Le maire d'Inukjuak, Bobby Epoo, indique que les citoyens ne sont pas tous sensibles à la consommation d'eau. «Certaines familles sont très prudentes, certaines limitent volontairement leur consommation d'eau, tandis que d'autres s'en fichent complètement. (...) Je dirais que 40 % d'entre eux sont frustrés, 40 % y sont habitués et les 20 % s'en fichent complètement», mentionne-t-il.
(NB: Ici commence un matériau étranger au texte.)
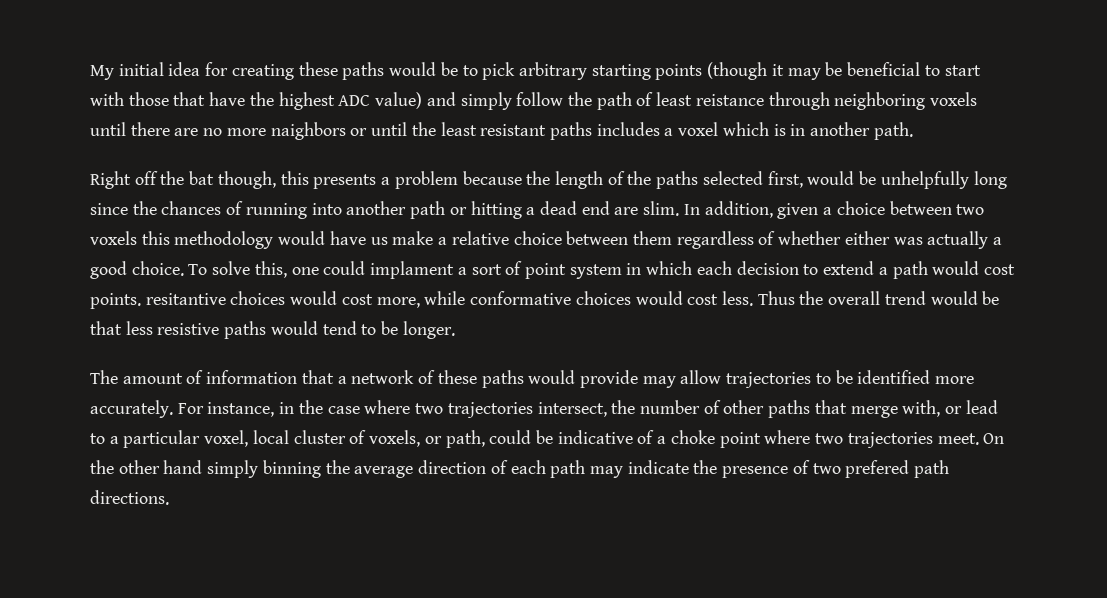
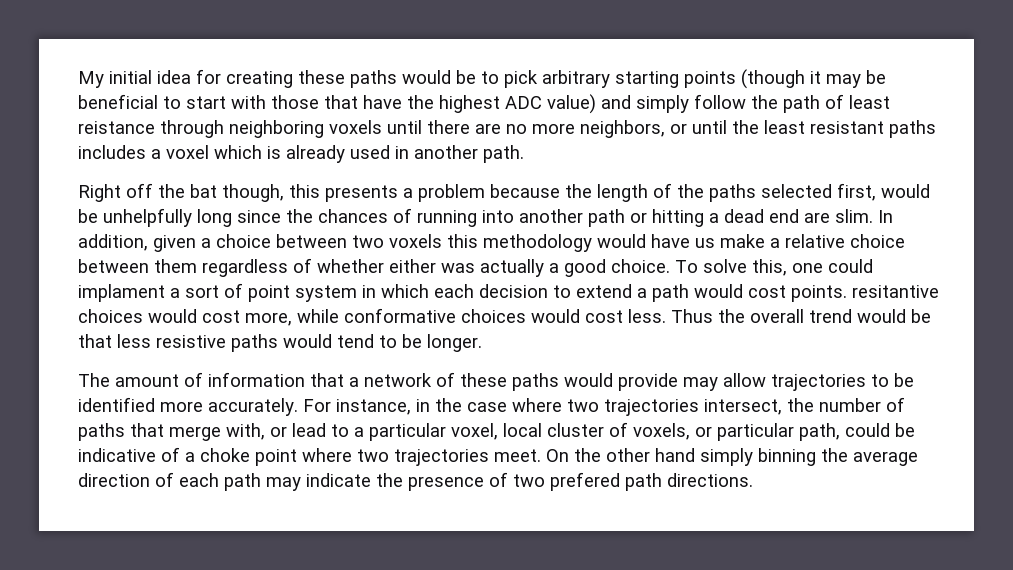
[270,122,346,140] naighbors -> [580,120,665,138] neighbors,
(786, 130) none -> [286,145,390,163] already used
[723,400,765,414] other -> (905, 404) none
(442, 440) none -> [717,423,794,441] particular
À force de manquer d'eau, les résidents ont développé des astuces pour gérer leur réservoir. M. Kettler explique qu'il va parfois débrancher le tuyau d'évacuation de sa laveuse pour le mettre dans un très grand bac dans lequel l'eau du lavage va se déverser. Il va ensuite vider le bac à l'extérieur de la maison, ce qui empêche son réservoir d'eaux usées de se remplir trop vite.

Marilyn Simpson va plutôt garder l'eau de son bain lorsqu'elle a terminé de se laver et elle va en transvider une bonne partie dans la laveuse. Le cycle de lavage va ainsi utiliser beaucoup moins d'eau potable.
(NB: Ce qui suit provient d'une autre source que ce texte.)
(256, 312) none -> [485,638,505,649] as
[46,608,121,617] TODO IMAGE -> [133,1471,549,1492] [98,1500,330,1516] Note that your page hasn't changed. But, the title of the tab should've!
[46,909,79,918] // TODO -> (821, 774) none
Responsabilité gouvernementale

Les raisons qui mènent à une pénurie d'eau sont très aléatoires, pointe Liv Larsen, coordonnatrice des ressources matérielles pour le Centre de santé Inuulitsivik.

«C'est difficile de mettre le doigt sur une chose et de dire: ''OK, on va régler ce problème''. Il va falloir que tout le monde mette la main à la pâte, soutient Mme Larsen. (...) Le gouvernement a sa part de responsabilité. Le gouvernement du Canada, en améliorant les pistes (des aéroports) pour permettre aux avions de pouvoir mieux atterrir et mieux voler. Puis le gouvernement du Québec, en mettant en priorité les services nécessaires, essentiels aux gens comme l'accès à l'eau.»

Il y a énormément d'aspects avec lesquels aucune autre région du Québec doit composer, souligne le Dr Yassen Tcholakov, médecin de santé publique et chef du service des maladies infectieuses au Nunavik. «Ce sont des choses sur lesquelles une intervention plus intensive, avec plus de ressources, pourrait plus rapidement changer l'état des choses au Nunavik. Il y a des plans d'immobilisation, des plans de construction et d'augmentation de la taille des CLSC dans les communautés où la population a grandi, mais ce sont des plans à long terme, (...) ce ne sont pas des choses qui vont arriver du jour au lendemain.»

«Il faut qu'on travaille avec les communautés et avec le ministère pour trouver des solutions qui vont permettre d'amener la population du Nunavik à un niveau de santé qui est similaire à celui du reste de la population du Québec», conclut Dr Tcholakov.

La journaliste Katrine Desautels a été soutenue par la Fondation Michener, qui lui a attribué la bourse Michener-Deacon pour le journalisme d’enquête en 2025, afin qu’elle documente les répercussions du manque d’accès à l’eau courante dans les communautés autochtones du Nunavik. Cet article est le quatrième d’une série de quatre reportages.